> _WHAT THE EXERCISE ASKS_
Would you output the following records verbatim and skip the images in them?
Top of RECORDS FOR THIS EXERCISE
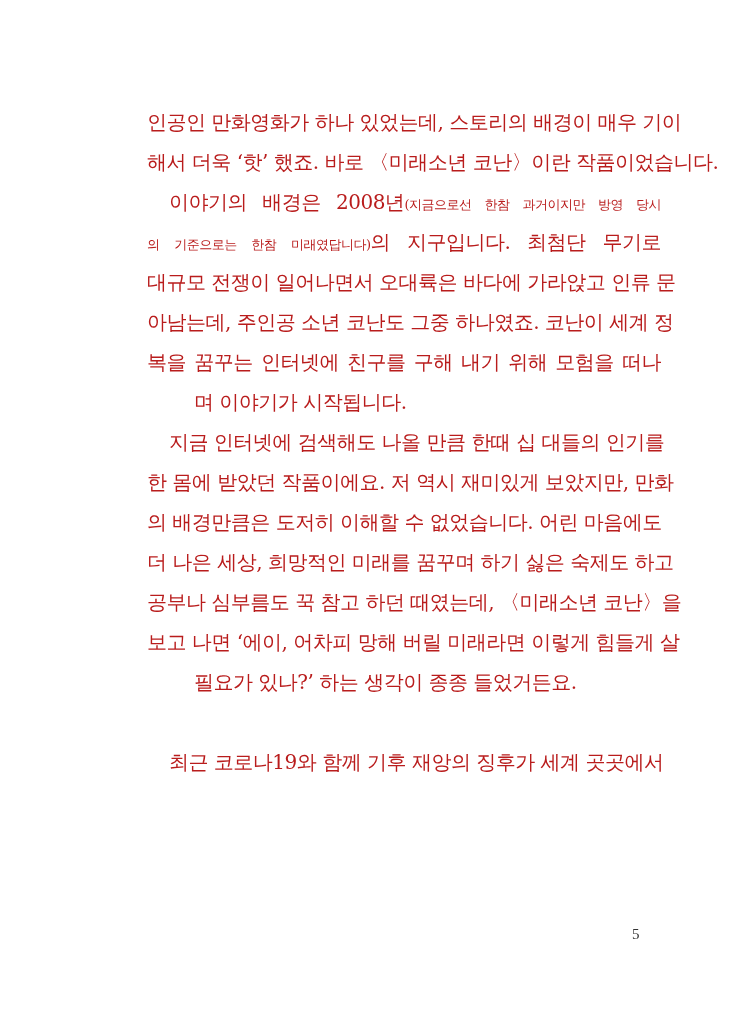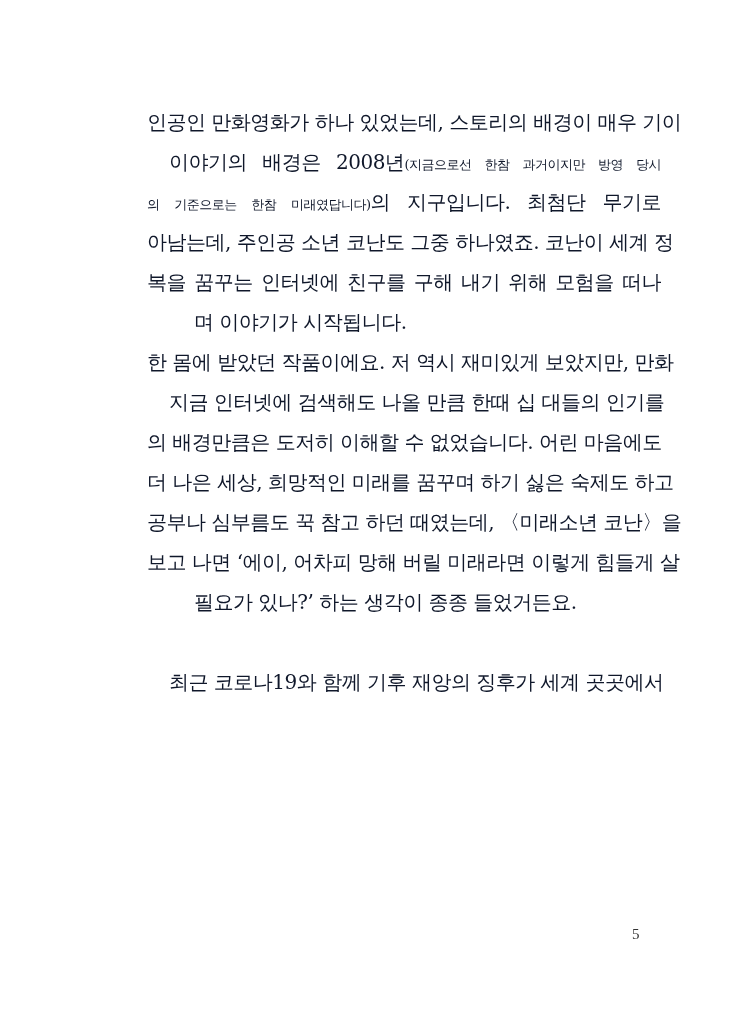--- a/index.html
+++ b/index.html
@@ -1,21 +1,21 @@
 <!DOCTYPE html>
 <html><head>
 <meta charset="utf-8">
 <style>
   html, body { margin: 0; padding: 0; background: #ffffff; }
   body { width: 743px; height: 1024px; position: relative; overflow: hidden; }
   .page { position: absolute; left: 0; top: 0; width: 743px; height: 1024px; background: #fff; }
   .text-block {
     position: absolute; left: 147px; top: 102px; width: 514px;
     font-family: "DejaVu Serif", "Liberation Serif", serif;
-    color: #0f172a;
+    color: #b91c1c;
   }
   .line {
     height: 40px; line-height: 40px; font-size: 20px;
     white-space: nowrap; overflow: visible;
     text-align: justify; text-align-last: justify;
     letter-spacing: -0.5px;
   }
   .line.last { text-align: left; text-align-last: left; margin-left: 47px; }
   .line.indent { padding-left: 22px; }
   .line .small { font-size: 13px; }
@@ -24,27 +24,29 @@
     position: absolute; left: 632px; top: 926px;
     font-family: "Liberation Serif", serif; font-size: 15px; color: #333;
   }
 </style>
 </head>
 <body>
 
 <div class="page">
   <div class="text-block">
     <div class="line">인공인 만화영화가 하나 있었는데, 스토리의 배경이 매우 기이</div>
+    <div class="line">해서 더욱 ‘핫’ 했죠. 바로 〈미래소년 코난〉이란 작품이었습니다.</div>
     <div class="line indent"><span>이야기의 배경은 2008년</span><span class="small">(지금으로선 한참 과거이지만 방영 당시</span></div>
     <div class="line"><span class="small">의 기준으로는 한참 미래였답니다)</span><span>의 지구입니다. 최첨단 무기로</span></div>
+    <div class="line">대규모 전쟁이 일어나면서 오대륙은 바다에 가라앉고 인류 문</div>
     <div class="line">아남는데, 주인공 소년 코난도 그중 하나였죠. 코난이 세계 정</div>
     <div class="line">복을 꿈꾸는 인터넷에 친구를 구해 내기 위해 모험을 떠나</div>
     <div class="line last">며 이야기가 시작됩니다.</div>
+    <div class="line indent">지금 인터넷에 검색해도 나올 만큼 한때 십 대들의 인기를</div>
     <div class="line">한 몸에 받았던 작품이에요. 저 역시 재미있게 보았지만, 만화</div>
-    <div class="line indent">지금 인터넷에 검색해도 나올 만큼 한때 십 대들의 인기를</div>
     <div class="line">의 배경만큼은 도저히 이해할 수 없었습니다. 어린 마음에도</div>
     <div class="line">더 나은 세상, 희망적인 미래를 꿈꾸며 하기 싫은 숙제도 하고</div>
     <div class="line">공부나 심부름도 꾹 참고 하던 때였는데, 〈미래소년 코난〉을</div>
     <div class="line">보고 나면 ‘에이, 어차피 망해 버릴 미래라면 이렇게 힘들게 살</div>
     <div class="line last">필요가 있나?’ 하는 생각이 종종 들었거든요.</div>
     <div class="gap"></div>
     <div class="line indent">최근 코로나19와 함께 기후 재앙의 징후가 세계 곳곳에서</div>
   </div>
   <div class="page-number">5</div>
 </div>

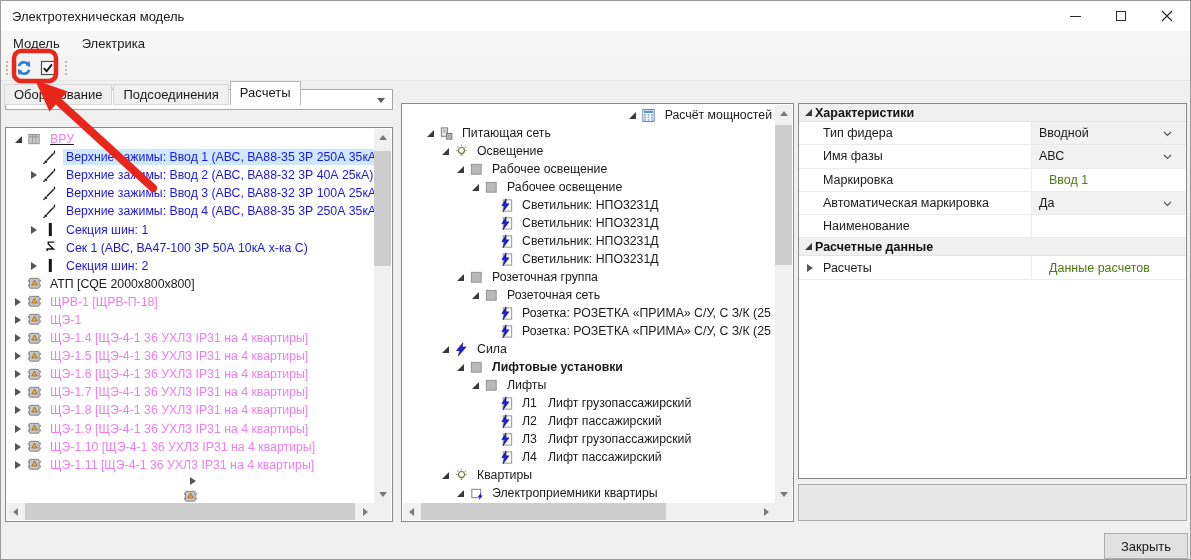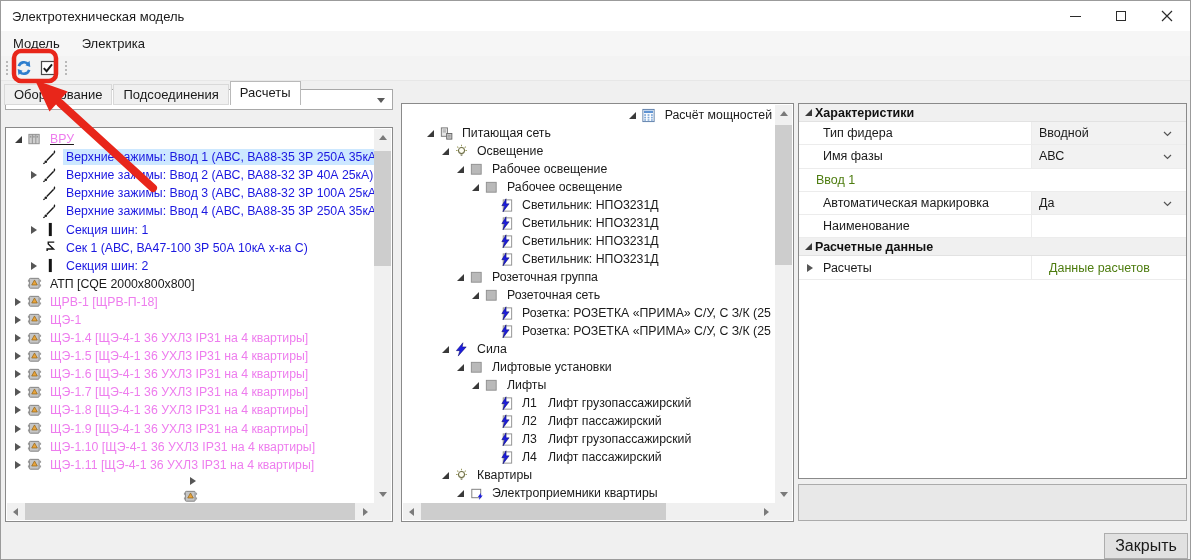--- a/index.html
+++ b/index.html
@@ -70,21 +70,21 @@
   .prop-row { height:23.3px; display:flex; border-bottom:1px solid #ececec; font-size:12.5px; }
   .prop-name { width:233px; flex:0 0 233px; display:flex; align-items:center; padding-left:24px; color:#1a1a1a; border-right:1px solid #ececec; position:relative; }
   .prop-name .exp { position:absolute; left:4px; }
   .prop-val { flex:1; display:flex; align-items:center; padding-left:7px; position:relative; color:#1a1a1a; }
   .prop-val.dd { background:#f2f2f2; }
   .prop-val .chev { position:absolute; right:14px; top:9px; }
   .prop-val.ph { color:#4d7c0f;margin-left:10px; }
 
   .descbox { position:absolute; left:797px; top:483px; width:389px; height:37px; background:#e8e8e8; border:1px solid #ababab; }
 
-  .footer-btn { position:absolute; left:1103px; top:532px; width:84px; height:26px; background:#e1e1e1; border:1px solid #adadad; font-size:16px; color:#1a1a1a; display:flex; align-items:center; justify-content:center; }
+  .footer-btn { position:absolute; left:1103px; top:532px; width:84px; height:26px; background:#e1e1e1; border:1px solid #adadad; font-size:13px; color:#1a1a1a; display:flex; align-items:center; justify-content:center; }
 
   .annotation { position:absolute; left:0; top:0; z-index:60; pointer-events:none; }
 </style>
 </head>
 <body>
 
 <div class="window">
 
   <div class="titlebar">
     <span class="title">Электротехническая модель</span>
@@ -617,21 +617,21 @@
           <div class="exp">
             <i class="t-exp"></i>
           </div>
           <span class="ticon">
             <svg width="15" height="15" viewBox="0 0 16 16">
               <polygon points="9.5,0.8 2.5,9.2 6.2,9.2 4.5,15 13,5.2 8.8,5.2" fill="#1d1ddd" stroke="#000060" stroke-width="0.5"></polygon>
             </svg>
           </span>
           <span class="tlabel c-black">Сила</span>
         </div>
-        <div class="tree-row" style="padding-left: 50px;">
+        <div class="tree-row" style="padding-left: 50px; font-weight: bold;">
           <div class="exp">
             <i class="t-exp"></i>
           </div>
           <span class="ticon">
             <svg width="15" height="15" viewBox="0 0 16 16">
               <rect x="2.5" y="2.5" width="10.5" height="10.5" fill="#b9b9b9" stroke="#8f8f8f"></rect>
             </svg>
           </span>
           <span class="tlabel c-black">Лифтовые установки</span>
         </div>
@@ -766,20 +766,23 @@
           <span>Имя фазы</span>
         </div>
         <div class="prop-val dd">
           <span>АВС</span>
           <svg class="chev" width="9" height="6" viewBox="0 0 9 6">
             <path d="M1 1 L4.5 4.5 L8 1" stroke="#555" stroke-width="1.2" fill="none"></path>
           </svg>
         </div>
       </div>
       <div class="prop-row">
+        <div class="prop-name">
+          <span>Маркировка</span>
+        </div>
         <div class="prop-val ph">
           <span>Ввод 1</span>
         </div>
       </div>
       <div class="prop-row">
         <div class="prop-name">
           <span>Автоматическая маркировка</span>
         </div>
         <div class="prop-val dd">
           <span>Да</span>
Bottom of RECORDS FOR THIS EXERCISE
> _EXPECTED ANSWER_
--- a/index.html
+++ b/index.html
@@ -1,21 +1,21 @@
 <!DOCTYPE html>
 <html><head>
 <meta charset="utf-8">
 <style>
   html, body { margin: 0; padding: 0; background: #ffffff; }
   body { width: 743px; height: 1024px; position: relative; overflow: hidden; }
   .page { position: absolute; left: 0; top: 0; width: 743px; height: 1024px; background: #fff; }
   .text-block {
     position: absolute; left: 147px; top: 102px; width: 514px;
     font-family: "DejaVu Serif", "Liberation Serif", serif;
-    color: #0f172a;
+    color: #b91c1c;
   }
   .line {
     height: 40px; line-height: 40px; font-size: 20px;
     white-space: nowrap; overflow: visible;
     text-align: justify; text-align-last: justify;
     letter-spacing: -0.5px;
   }
   .line.last { text-align: left; text-align-last: left; margin-left: 47px; }
   .line.indent { padding-left: 22px; }
   .line .small { font-size: 13px; }
@@ -24,27 +24,29 @@
     position: absolute; left: 632px; top: 926px;
     font-family: "Liberation Serif", serif; font-size: 15px; color: #333;
   }
 </style>
 </head>
 <body>
 
 <div class="page">
   <div class="text-block">
     <div class="line">인공인 만화영화가 하나 있었는데, 스토리의 배경이 매우 기이</div>
+    <div class="line">해서 더욱 ‘핫’ 했죠. 바로 〈미래소년 코난〉이란 작품이었습니다.</div>
     <div class="line indent"><span>이야기의 배경은 2008년</span><span class="small">(지금으로선 한참 과거이지만 방영 당시</span></div>
     <div class="line"><span class="small">의 기준으로는 한참 미래였답니다)</span><span>의 지구입니다. 최첨단 무기로</span></div>
+    <div class="line">대규모 전쟁이 일어나면서 오대륙은 바다에 가라앉고 인류 문</div>
     <div class="line">아남는데, 주인공 소년 코난도 그중 하나였죠. 코난이 세계 정</div>
     <div class="line">복을 꿈꾸는 인터넷에 친구를 구해 내기 위해 모험을 떠나</div>
     <div class="line last">며 이야기가 시작됩니다.</div>
+    <div class="line indent">지금 인터넷에 검색해도 나올 만큼 한때 십 대들의 인기를</div>
     <div class="line">한 몸에 받았던 작품이에요. 저 역시 재미있게 보았지만, 만화</div>
-    <div class="line indent">지금 인터넷에 검색해도 나올 만큼 한때 십 대들의 인기를</div>
     <div class="line">의 배경만큼은 도저히 이해할 수 없었습니다. 어린 마음에도</div>
     <div class="line">더 나은 세상, 희망적인 미래를 꿈꾸며 하기 싫은 숙제도 하고</div>
     <div class="line">공부나 심부름도 꾹 참고 하던 때였는데, 〈미래소년 코난〉을</div>
     <div class="line">보고 나면 ‘에이, 어차피 망해 버릴 미래라면 이렇게 힘들게 살</div>
     <div class="line last">필요가 있나?’ 하는 생각이 종종 들었거든요.</div>
     <div class="gap"></div>
     <div class="line indent">최근 코로나19와 함께 기후 재앙의 징후가 세계 곳곳에서</div>
   </div>
   <div class="page-number">5</div>
 </div>

--- a/index.html
+++ b/index.html
@@ -70,21 +70,21 @@
   .prop-row { height:23.3px; display:flex; border-bottom:1px solid #ececec; font-size:12.5px; }
   .prop-name { width:233px; flex:0 0 233px; display:flex; align-items:center; padding-left:24px; color:#1a1a1a; border-right:1px solid #ececec; position:relative; }
   .prop-name .exp { position:absolute; left:4px; }
   .prop-val { flex:1; display:flex; align-items:center; padding-left:7px; position:relative; color:#1a1a1a; }
   .prop-val.dd { background:#f2f2f2; }
   .prop-val .chev { position:absolute; right:14px; top:9px; }
   .prop-val.ph { color:#4d7c0f;margin-left:10px; }
 
   .descbox { position:absolute; left:797px; top:483px; width:389px; height:37px; background:#e8e8e8; border:1px solid #ababab; }
 
-  .footer-btn { position:absolute; left:1103px; top:532px; width:84px; height:26px; background:#e1e1e1; border:1px solid #adadad; font-size:16px; color:#1a1a1a; display:flex; align-items:center; justify-content:center; }
+  .footer-btn { position:absolute; left:1103px; top:532px; width:84px; height:26px; background:#e1e1e1; border:1px solid #adadad; font-size:13px; color:#1a1a1a; display:flex; align-items:center; justify-content:center; }
 
   .annotation { position:absolute; left:0; top:0; z-index:60; pointer-events:none; }
 </style>
 </head>
 <body>
 
 <div class="window">
 
   <div class="titlebar">
     <span class="title">Электротехническая модель</span>
@@ -617,21 +617,21 @@
           <div class="exp">
             <i class="t-exp"></i>
           </div>
           <span class="ticon">
             <svg width="15" height="15" viewBox="0 0 16 16">
               <polygon points="9.5,0.8 2.5,9.2 6.2,9.2 4.5,15 13,5.2 8.8,5.2" fill="#1d1ddd" stroke="#000060" stroke-width="0.5"></polygon>
             </svg>
           </span>
           <span class="tlabel c-black">Сила</span>
         </div>
-        <div class="tree-row" style="padding-left: 50px;">
+        <div class="tree-row" style="padding-left: 50px; font-weight: bold;">
           <div class="exp">
             <i class="t-exp"></i>
           </div>
           <span class="ticon">
             <svg width="15" height="15" viewBox="0 0 16 16">
               <rect x="2.5" y="2.5" width="10.5" height="10.5" fill="#b9b9b9" stroke="#8f8f8f"></rect>
             </svg>
           </span>
           <span class="tlabel c-black">Лифтовые установки</span>
         </div>
@@ -766,20 +766,23 @@
           <span>Имя фазы</span>
         </div>
         <div class="prop-val dd">
           <span>АВС</span>
           <svg class="chev" width="9" height="6" viewBox="0 0 9 6">
             <path d="M1 1 L4.5 4.5 L8 1" stroke="#555" stroke-width="1.2" fill="none"></path>
           </svg>
         </div>
       </div>
       <div class="prop-row">
+        <div class="prop-name">
+          <span>Маркировка</span>
+        </div>
         <div class="prop-val ph">
           <span>Ввод 1</span>
         </div>
       </div>
       <div class="prop-row">
         <div class="prop-name">
           <span>Автоматическая маркировка</span>
         </div>
         <div class="prop-val dd">
           <span>Да</span>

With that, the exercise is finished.